Children’s Wisconsin has a multidisciplinary approach to the diagnosis and care of patients and an array of specialty clinics available. 

Early Diagnosis of Cerebral Palsy (CP): DREAM Clinic

The Developmentally Ready: Engagement for Achievement of Milestones (DREAM) Clinic focuses on management of NICU graduates with known neurologic disorders who are at high risk to develop cerebral palsy.

Early identification of CP is critical as diagnosis can now be made with high accuracy within the first six months of life in infants with identifiable risk factors. Infants born prematurely, those with neonatal encephalopathy, stroke, intracranial hemorrhage or abnormal neuroimaging findings are at particularly high risk. The use of validated tools such as the Hammersmith Infant Neurological Examination (HINE), supplemented by MRI, improves diagnostic accuracy and reduces reliance on prolonged observation alone. This approach allows early CP-specific intervention to begin without delay and avoids the harms associated with a “wait and see” approach. Early diagnosis has been shown not only to improve motor outcomes but also to reduce parental stress and improve engagement with therapy services during a period of heightened neuroplasticity.

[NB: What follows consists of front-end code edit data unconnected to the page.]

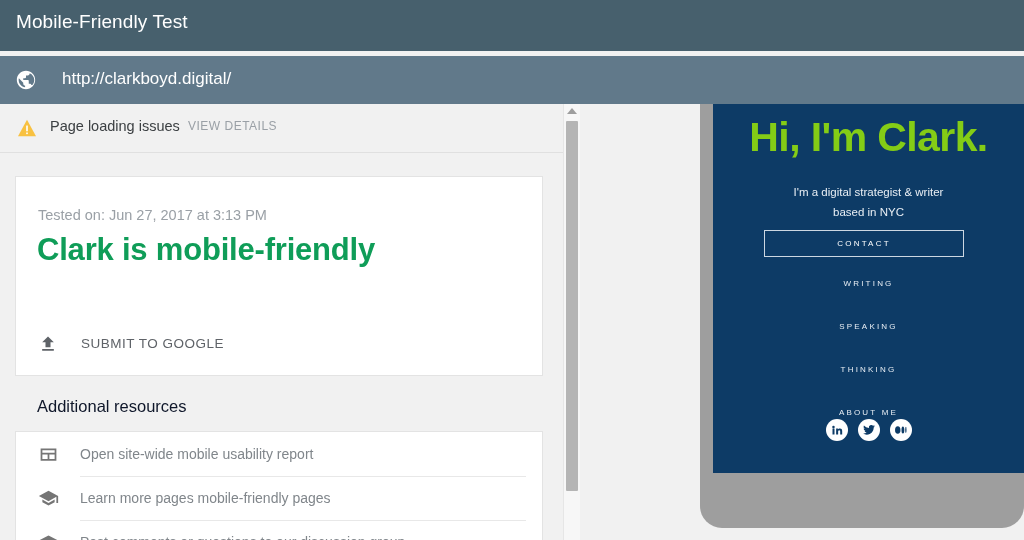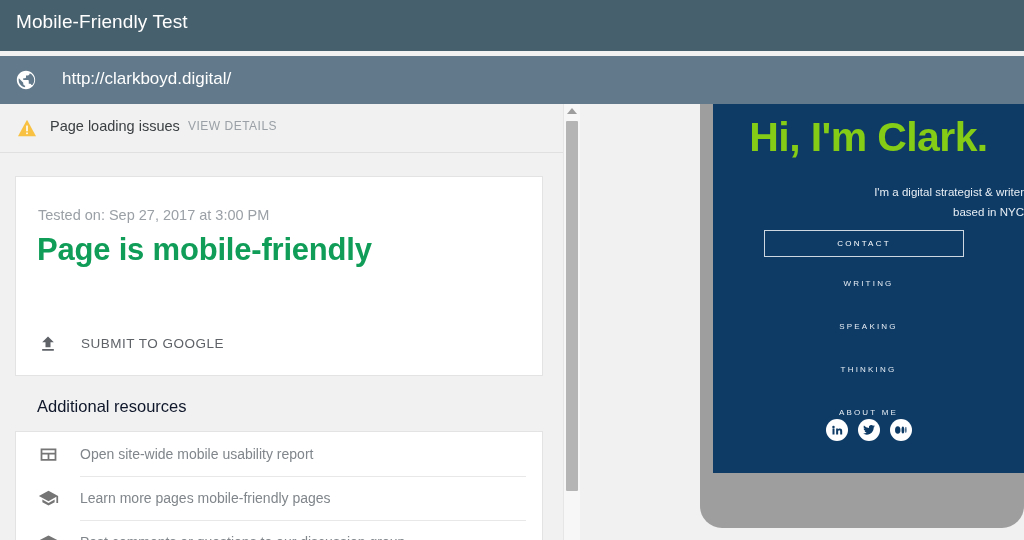"I'm a digital strategist &" .hero-sub { text-align: right -> center }
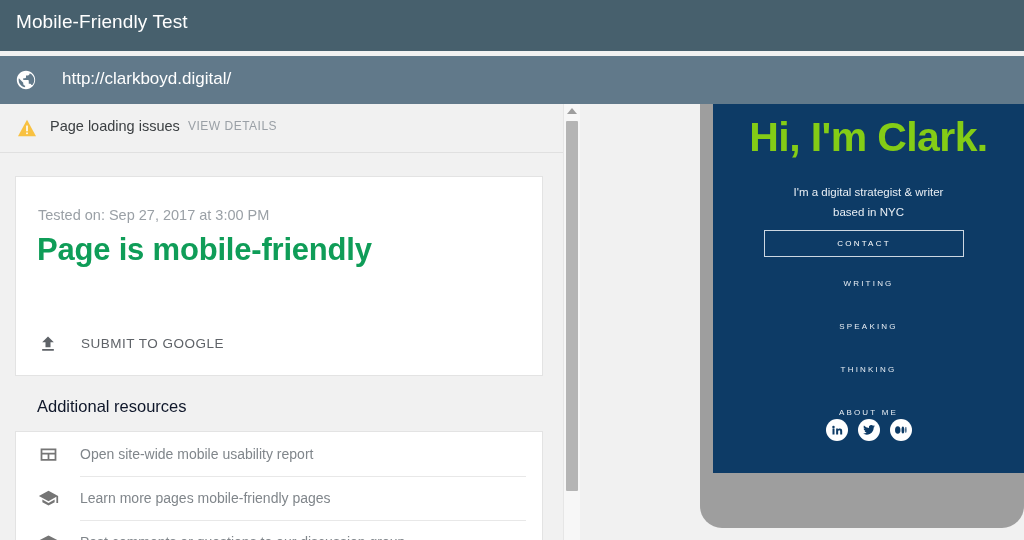"Tested on: Sep 27, 2017" div.tested-on { text: Sep 27, 2017 at 3:00 -> Jun 27, 2017 at 3:13 }
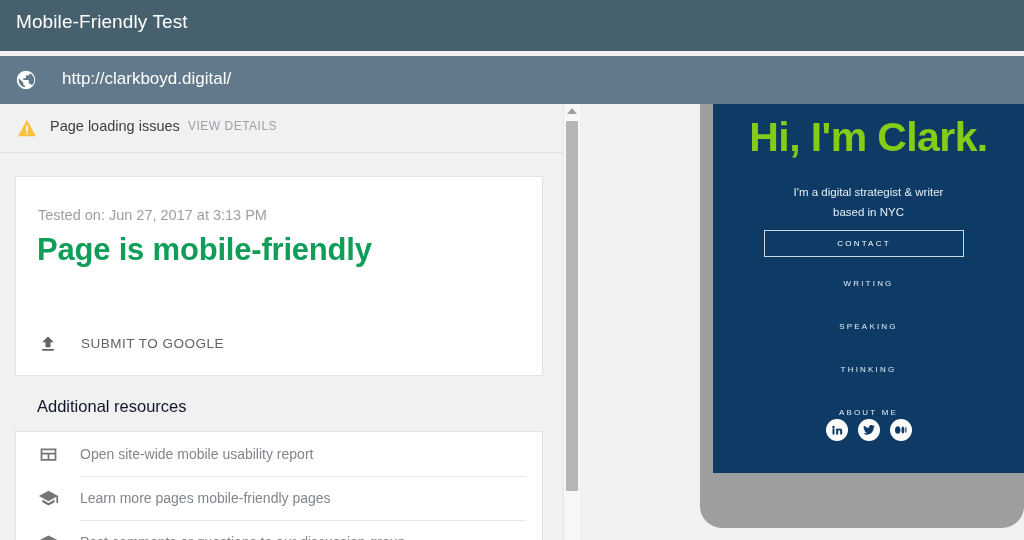"Page is mobile-friendly" div.verdict { text: Page -> Clark }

Key services provided in DREAM clinic:

• Advanced neuroimaging: Performed by pediatric neuroradiology with clinical input from pediatric neurology and pediatric neurosurgery

• Hydrocephalus and neonatal hemorrhage: Managed by pediatric neurosurgery

• Sensory, motor and cognitive evaluations: Provided by pediatric neuropsychology and HINE testing at 3 and 6 months of age by neonatology

• Early diagnosis of CP: Provided in collaboration with pediatric neurology and pediatric rehabilitation medicine to support timely therapy, family guidance and care planning

• Management of epilepsy: Provided by pediatric neurology

• Whole-child, whole-family support: Provided by palliative care and psychology, focusing on quality of life, symptom management and overall well-being

• Genetic counseling: Provided by genetic counselors who guide families through testing, interpretation and personalized risk assessments for genetic conditions that predispose newborns to neurologic injury

Comprehensive Management: CP Clinic, Spasticity Clinic and Equipment Clinic

There is no cure for CP, but early multidisciplinary management significantly improves outcomes.

Children with CP are at increased risk for hip displacement, contractures, scoliosis and pain. Early identification and proactive management of these conditions can reduce long-term morbidity and improve outcomes. Care is typically managed by pediatric rehabilitation medicine and orthopedic specialists. 

Spasticity Clinic

Spasticity and dystonia management may include enteral medications, injectable treatments such as botulinum toxin, intrathecal therapies and orthopedic and neurosurgical surgeries when indicated. Pediatric Rehab Medicine, Orthopedics and Neurosurgery work together to identify appropriate interventions.

• Enteral medications (Baclofen, Dantrolene, etc.)

• Injectable treatments (Botulinum toxin; Ethyl alcohol
nerve blocks)

• Intrathecal therapy (Baclofen pumps)

• Muscle and tendon lengthening surgeries

• Selective dorsal rhizotomy (sdr) for specific candidates

Equipment Clinic

Orthoses, assistive technology and adaptive equipment play a critical role in promoting mobility and independence.  Physical and occupational therapy, pediatric rehab medicine and assistive technology professionals from area durable medical equipment companies work together to identify appropriate durable medical equipment to improve function.

Cerebral palsy is a lifelong condition with evolving clinical needs, but early recognition and coordinated, multidisciplinary care can significantly improve function and quality of life. Prompt referral, accurate classification and proactive management allow providers to support children and families during critical periods of development.